People of a certain age – and unfortunately, that category includes me – will remember two of the most popular television shows of the 1980s, Dallas and Dynasty.
Dallas and its spin-off sister, Dynasty, were juicy and lurid serial dramas where rich people engaged in illicit liaisons, back-stabbing, financial shenanigans, and long-buried secrets.
Dallas was set in the Texas world of oil millionaires and Dynasty was set in the high-altitude world of Colorado aristocracy.
The characters in each show were rich, glamorous, and utterly without moral restraint.
They flew around the world in private jets – this was quite an eye-popping luxury to see in 1980 – and were almost always engaged in the act of buying expensive jewellery while looking dramatic and overdressed.
Each episode, it seems, required at least one character to attempt to bankrupt another character, and entailed at least one glass of something flung into the face of someone else.
It wasn’t very believable stuff. But it was fun and over-the-top, and after a long day at work that’s all the audience really asks for: something juicy and crazy and a little unrealistic, with heightened emotions and lots of intrigue and betrayal, something to click on the television as you put up your feet and relax.
The odd part was, all of the characters in those shows – all of the characters engaged in back-stabbing and plotting and thieving and drink flinging – were all part of the same family. They were all related to each other. In the show Dallas, they actually all lived together in the same mansion. Audiences back then, it seems, couldn’t get enough of watching family members tear each other apart in lurid and affluent circumstances.

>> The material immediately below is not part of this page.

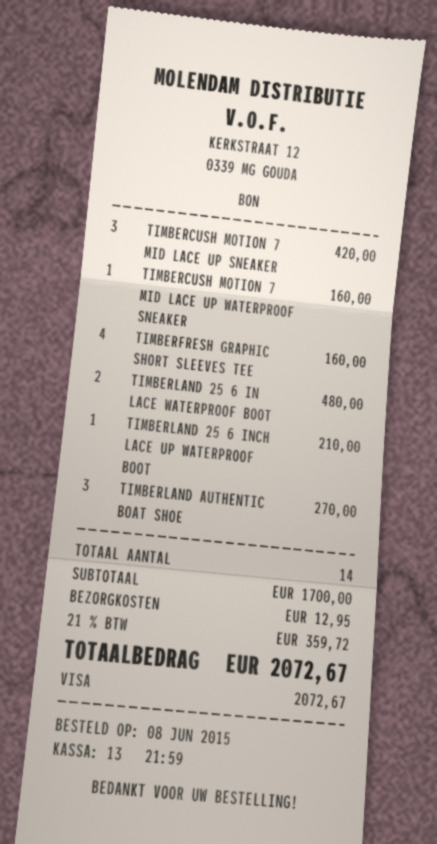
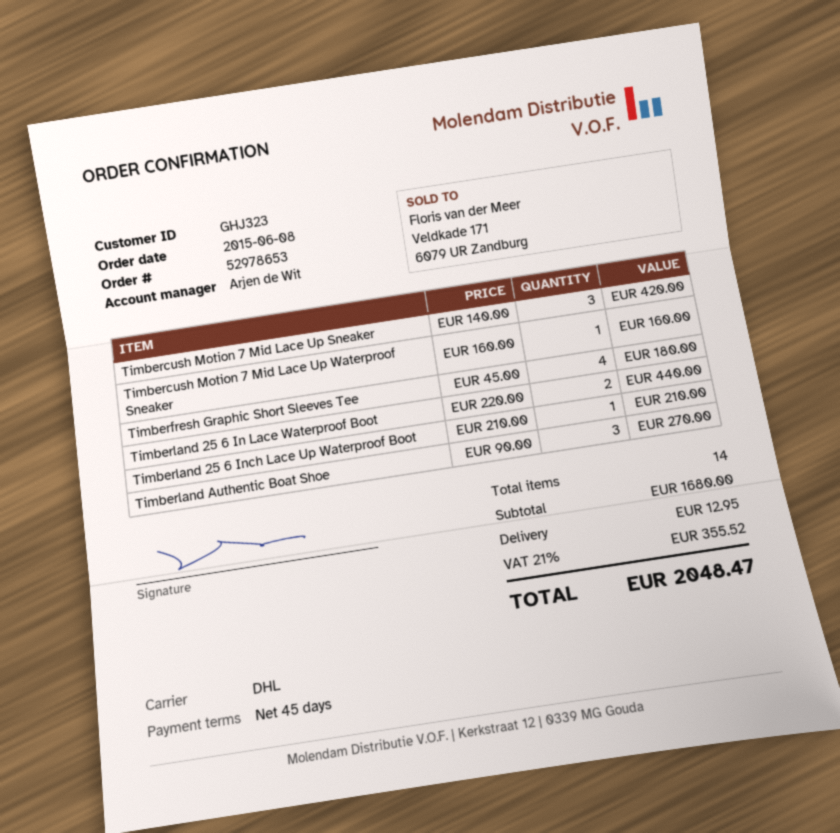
TIMBERFRESH GRAPHIC SHORT SLEEVES TEE: 4 for 160.00 -> 4 for 180.00
TIMBERLAND 25 6 IN LACE WATERPROOF BOOT: 2 for 480.00 -> 2 for 440.00
subtotal: 1700.00 -> 1680.00
tax: 21% = 359.72 -> 21% = 355.52
total: 2072.67 -> 2048.47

It was what we in Hollywood call “heightened reality”. You take something real and believable – family members squabbling over money and inheritances – and you turbocharge it. The best versions of heightened reality shows took normal family discord and added millions of dollars, greed, jewels, murder, mysterious diseases, marital infidelity, and more millions. The result was pretty compelling television. Both Dallas and Dynasty were worldwide smash hits.
Actual reality, though, has a way of catching up with “heightened reality”. Sumner Redstone, the 92--year-old owner and autocrat of the Viacom media empire – which includes blockbuster brands such as MTV, CBS and Paramount – is a swashbuckling figure of American business lore.
He connived and schemed his way up from being the small-time owner of a few cinemas into owning a constellation of movie theatres across the USA. He parlayed those theatres into the ownership of Viacom, at the time a minor and obscure media company, leveraged Viacom into a takeover of Paramount Studios, and then hopscotches his way into assembling one of the most powerful and far-reaching media conglomerates on Earth.
And now he’s in his nineties and it’s all falling apart.
Redstone had two female companions and he lavished each one with cash and gifts and all sorts of compensation.
Redstone also has a son and a daughter, both of whom have been, at different times, estranged from their father and each other. His daughter, Shari, has been a partner in the family business for decades. His son, Brent, has a daughter who doesn’t get along with her aunt. Redstone also has a long-time and trusted lieutenant, Philippe Dauman, who has been running part of his media empire.
Sumner Redstone himself – once a powerfully intimidating titan of business – is a housebound nonagenarian, fed through a tube, and barely able to make himself understood. He hasn’t been out in public in years, and worse, he hasn’t been at a Viacom board meeting lately either.
His desires and wishes for the gigantic company of which he still owns the lion’s share has been variously interpreted by the two women who kept him company, his doctors, the daughter he has occasionally disinherited, the lieutenant who is now one of America’s most lavishly compensated CEOs, the granddaughter who hates her aunt, and at least one judge who has been tasked with adjudicating the criss-cross of lawsuits flying between all of the parties.
Family members, lovers and old friends are savaging each other in the press – and the courts – daily, as they struggle and jockey their way into the best position to be able to take advantage (and there’s no nice way to put this) of the old man’s death.
In other words, it’s Dynasty and Dallas come to life, but turbocharged a step further. It’s heightened reality that’s been, somehow, heightened. It’s Hollywood, both the non-fiction and the fiction version. From a distance, it’s essentially the same show: rich people fighting and clawing their way to the top. But from up close, from the perspective of the almost 20,000 employees of the Viacom universe of companies, it’s probably not all that entertaining.
That’s the problem with lurid and over-the-top melodrama: it refuses to stay up there on the screen.